The BLI Union Pacific 4-12-2 that I have on pre-order (delivery date is now 5-2013 ) has what is known as the E-2 Nine cab as opposed to the standard cab. The only thing BLI's website says about it is that is "relocated and redesigned." 
I can not find anything else out about this cab. What exactly is the difference between the two cabs? Does anybody know?


----------



## EMD_GP9 (Jun 19, 2012)

Hi Flyboy.
I also have a BLI 9000 class on order and am curious about the alternative cab although I think I ordered the standard version but it was so long ago I have forgotten ! Will find out in March when it turns up 
I have a copy of the "Loco profile" publication covering the 9000 class but it does not mention a different cab was fitted - the only modifications mentioned are that later locos had tilting roof hatches rather than sliding as on the earlier ones.
The many photos in the publication all seem to show the same cab.
The only other difference mentioned is the swapping of the loco number and tender "Union Pacific" lettering from one to the other at some point.
Hope someone else can throw light on this.
By the way the cranks were set at 120deg. angles but the centre cylinder was angled at 9.1/2 deg. which put it out of phase and accounts for the uneven exhaust beat which hopefully will be repeated in the model !!
Regards, Colin.


----------



## flyboy2610 (Jan 20, 2010)

Interesting about the hatches. Maybe they did that so they could still be opened partway for ventilation even when it was raining?


----------



## EMD_GP9 (Jun 19, 2012)

Hi Flyboy,
Thought you might like to see my 9000 class locos.










H0 one is MTH and 0 scale is brass by Sunset Models.
Both are early models (9000 and 9010) so have sliding roof hatches.

Regards, Colin.


----------



## flyboy2610 (Jan 20, 2010)

:thumbsup::thumbsup:
Those are nice!

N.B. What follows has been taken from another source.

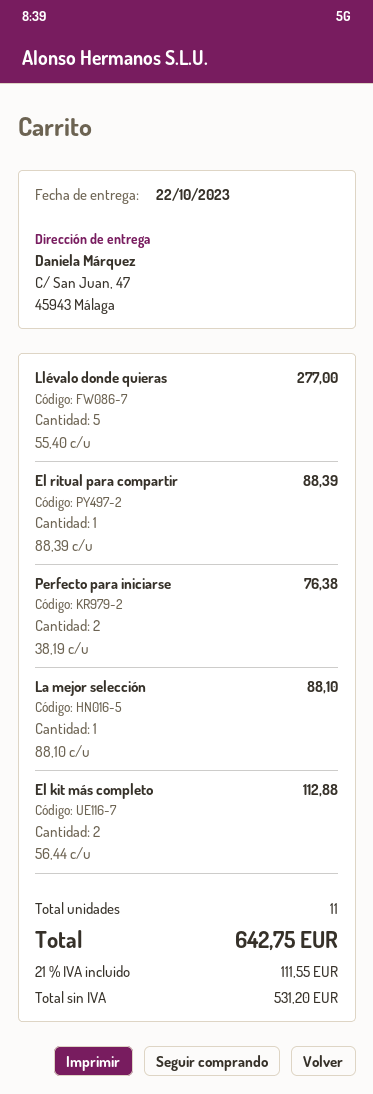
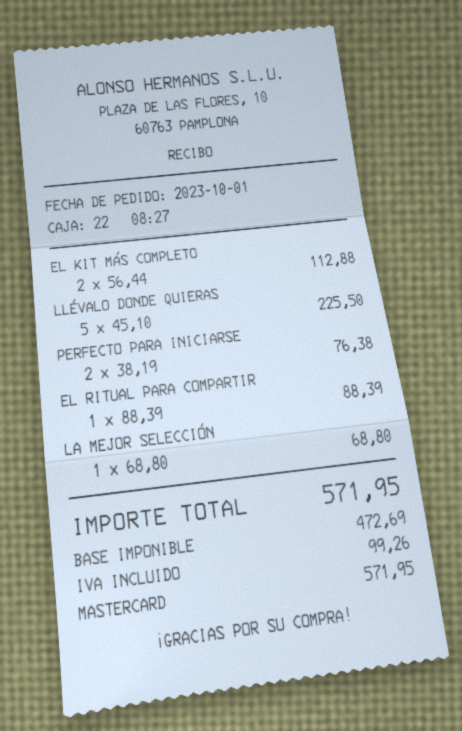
Llévalo donde quieras: 5 x 55.40 = 277.00 -> 5 x 45.10 = 225.50
La mejor selección: 1 x 88.10 = 88.10 -> 1 x 68.80 = 68.80
net: 531.20 -> 472.69
tax: 111.55 -> 99.26
total: 642.75 -> 571.95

I can't wait till mine gets here! (Someday.)


----------



## gunrunnerjohn (Nov 10, 2010)

Interesting contrast in sizes.


----------



## EMD_GP9 (Jun 19, 2012)

> Interesting contrast in sizes.


Yes the size difference is dramatic.
If you look at the figures,
H0 scale is 3.5mm/ft and 0 scale is 7mm/ft so..
Twice the width,
Twice the Height,
Twice the length.
This makes the 0 scale loco 8 times the volume of the H0 scale one and with a loco as large as this it is very noticable.
Regards, Colin.


----------



## gunrunnerjohn (Nov 10, 2010)

I understand the scales, it's just quite graphic when you line two identical models up.


----------